### Source data
'''

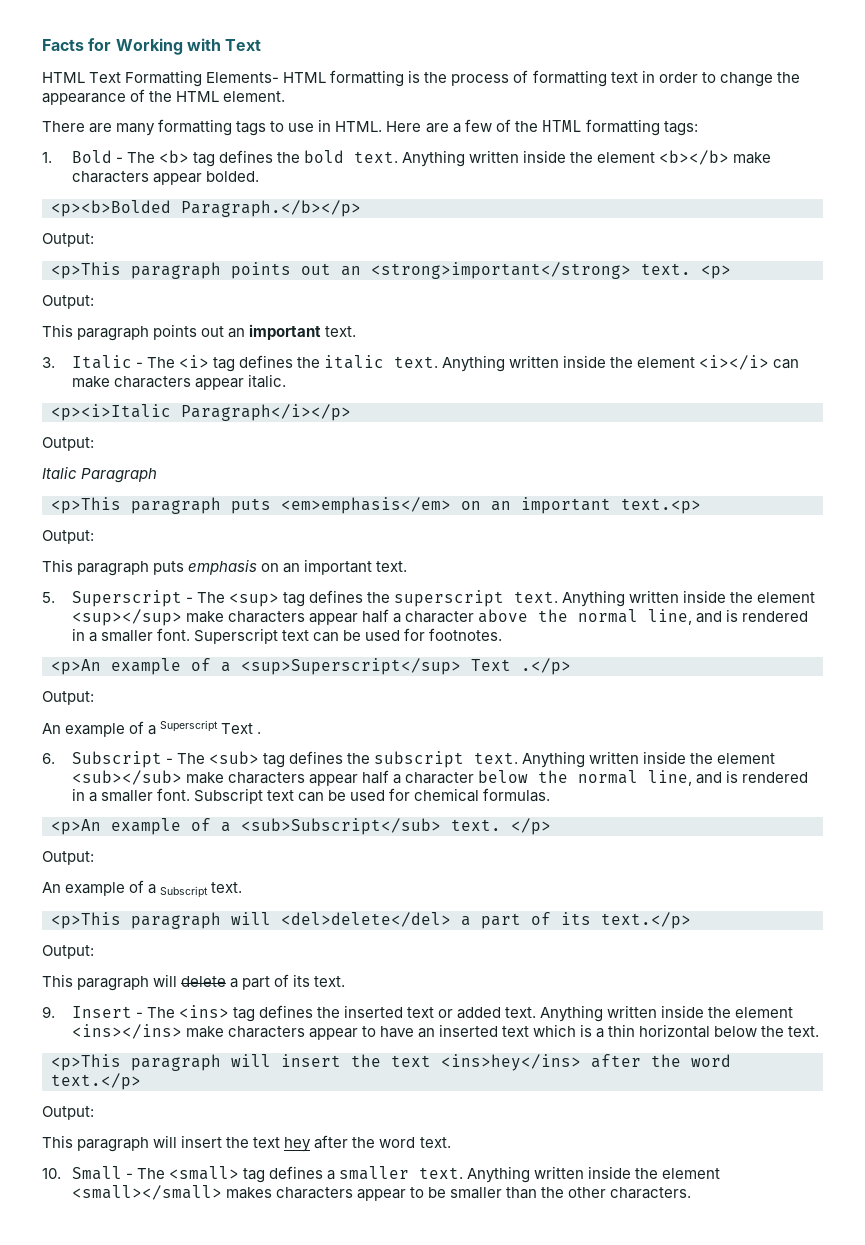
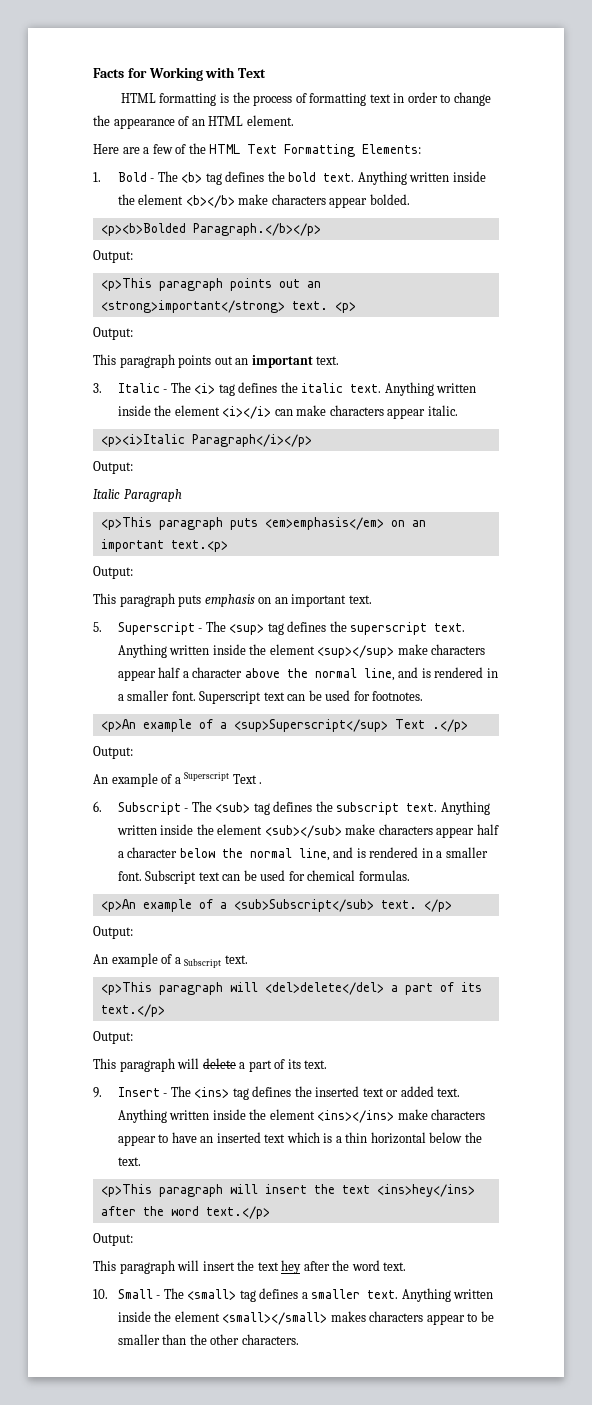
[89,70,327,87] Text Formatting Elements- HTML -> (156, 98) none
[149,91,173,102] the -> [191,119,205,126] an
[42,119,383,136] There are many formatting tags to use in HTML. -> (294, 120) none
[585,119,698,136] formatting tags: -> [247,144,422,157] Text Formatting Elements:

'''
'''

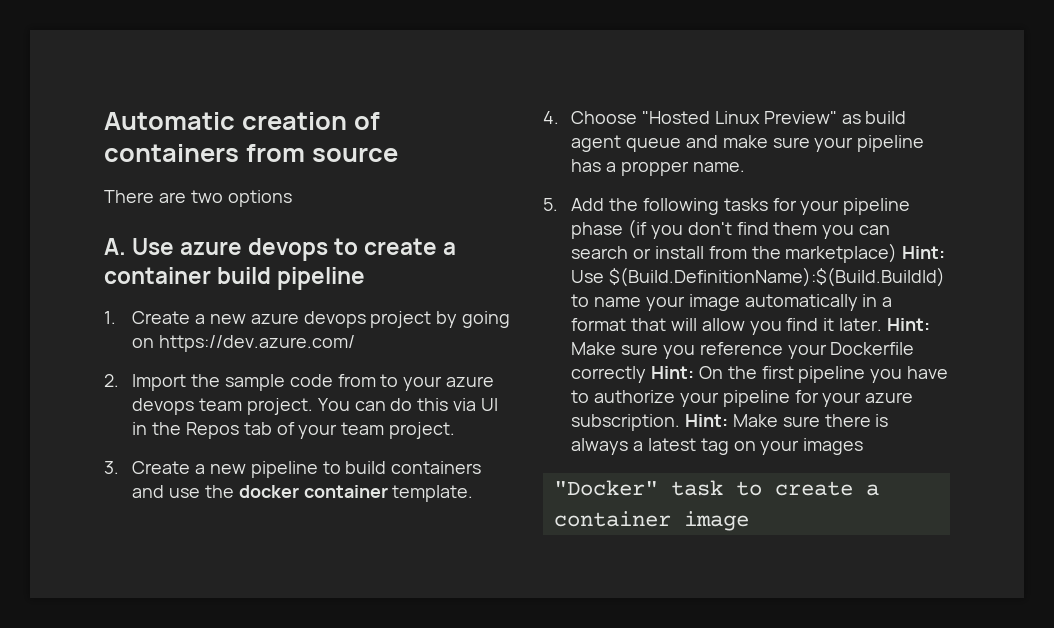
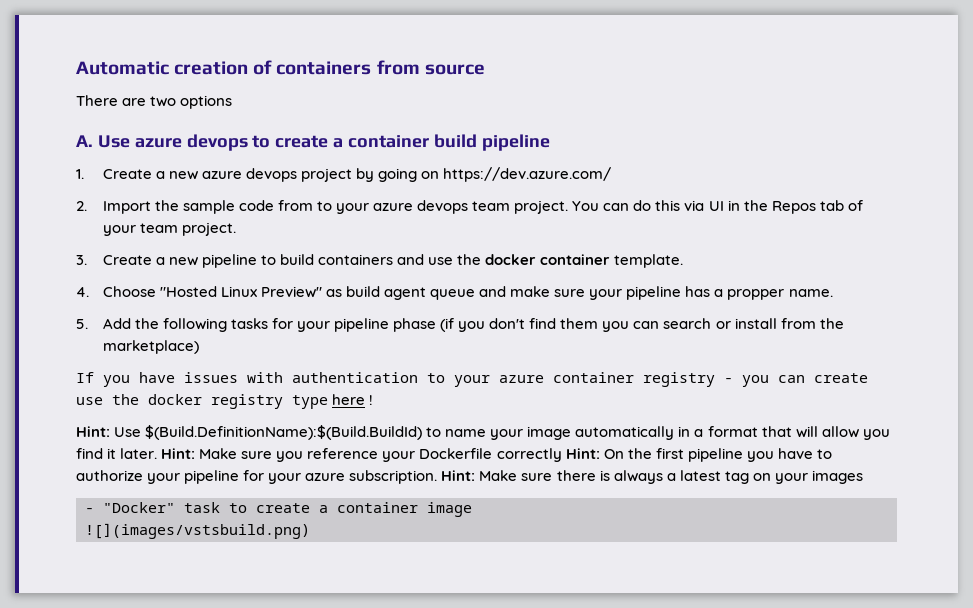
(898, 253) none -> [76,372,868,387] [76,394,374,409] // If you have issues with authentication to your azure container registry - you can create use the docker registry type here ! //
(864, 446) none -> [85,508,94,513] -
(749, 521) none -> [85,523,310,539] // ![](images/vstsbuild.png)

'''
'''

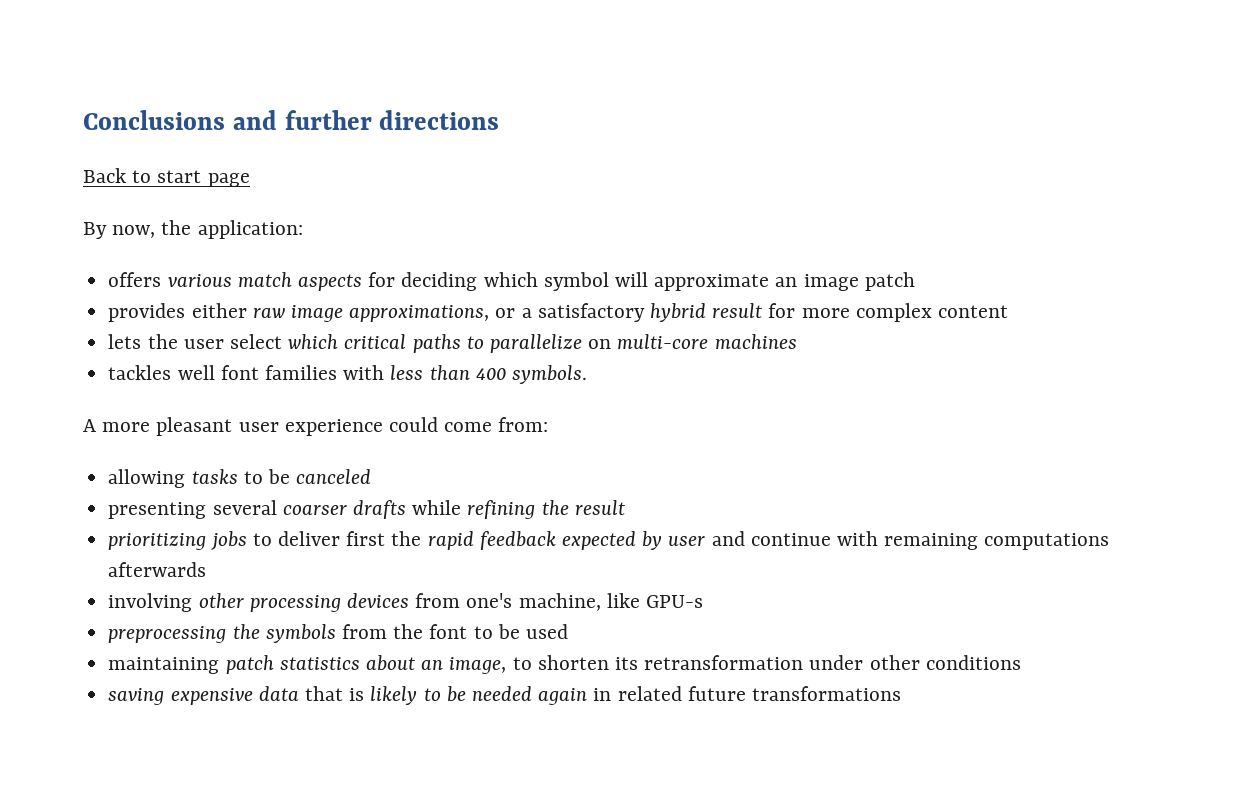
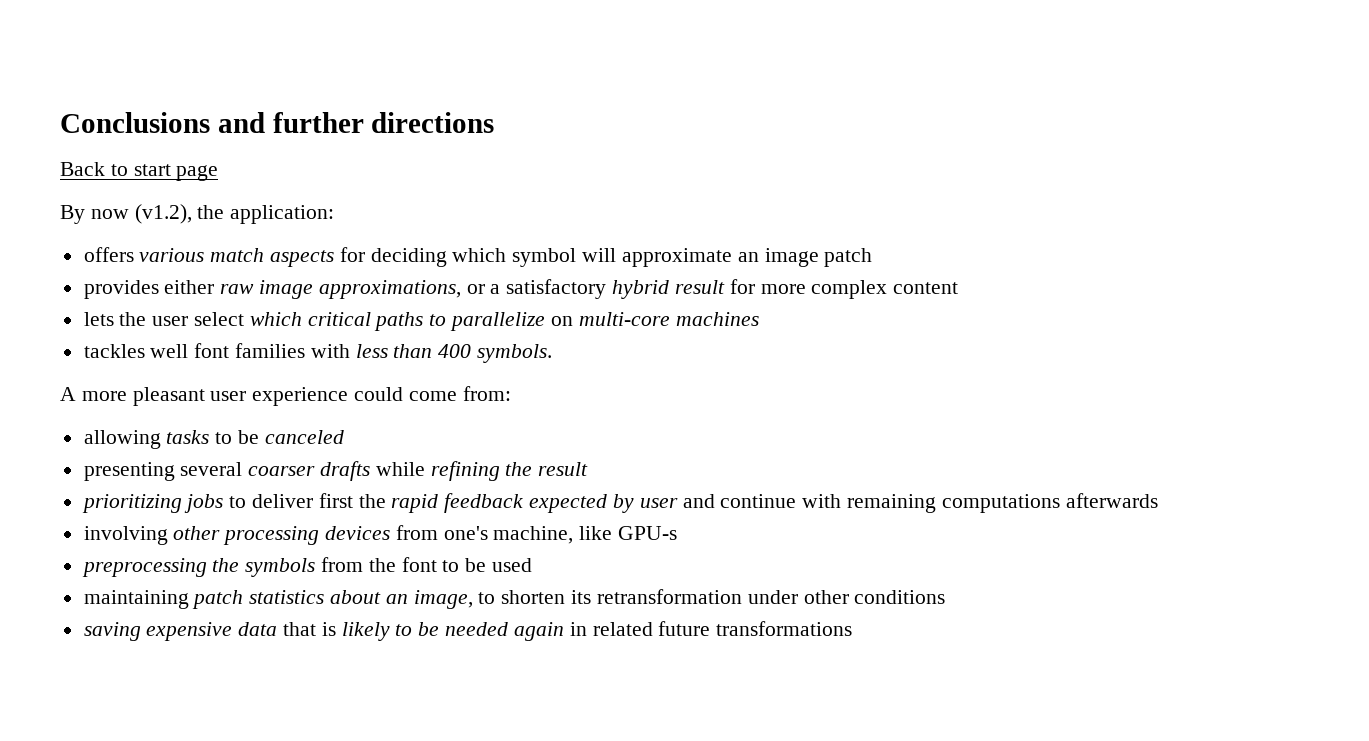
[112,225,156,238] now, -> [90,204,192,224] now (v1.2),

'''

### Task instructions
Please output exactly the lines between the one holding "(864, 446) none" and the one holding "(749, 521) none" in the records above, inclusive, and nothing more.

### Reply
(864, 446) none -> [85,508,94,513] -
(749, 521) none -> [85,523,310,539] // ![](images/vstsbuild.png)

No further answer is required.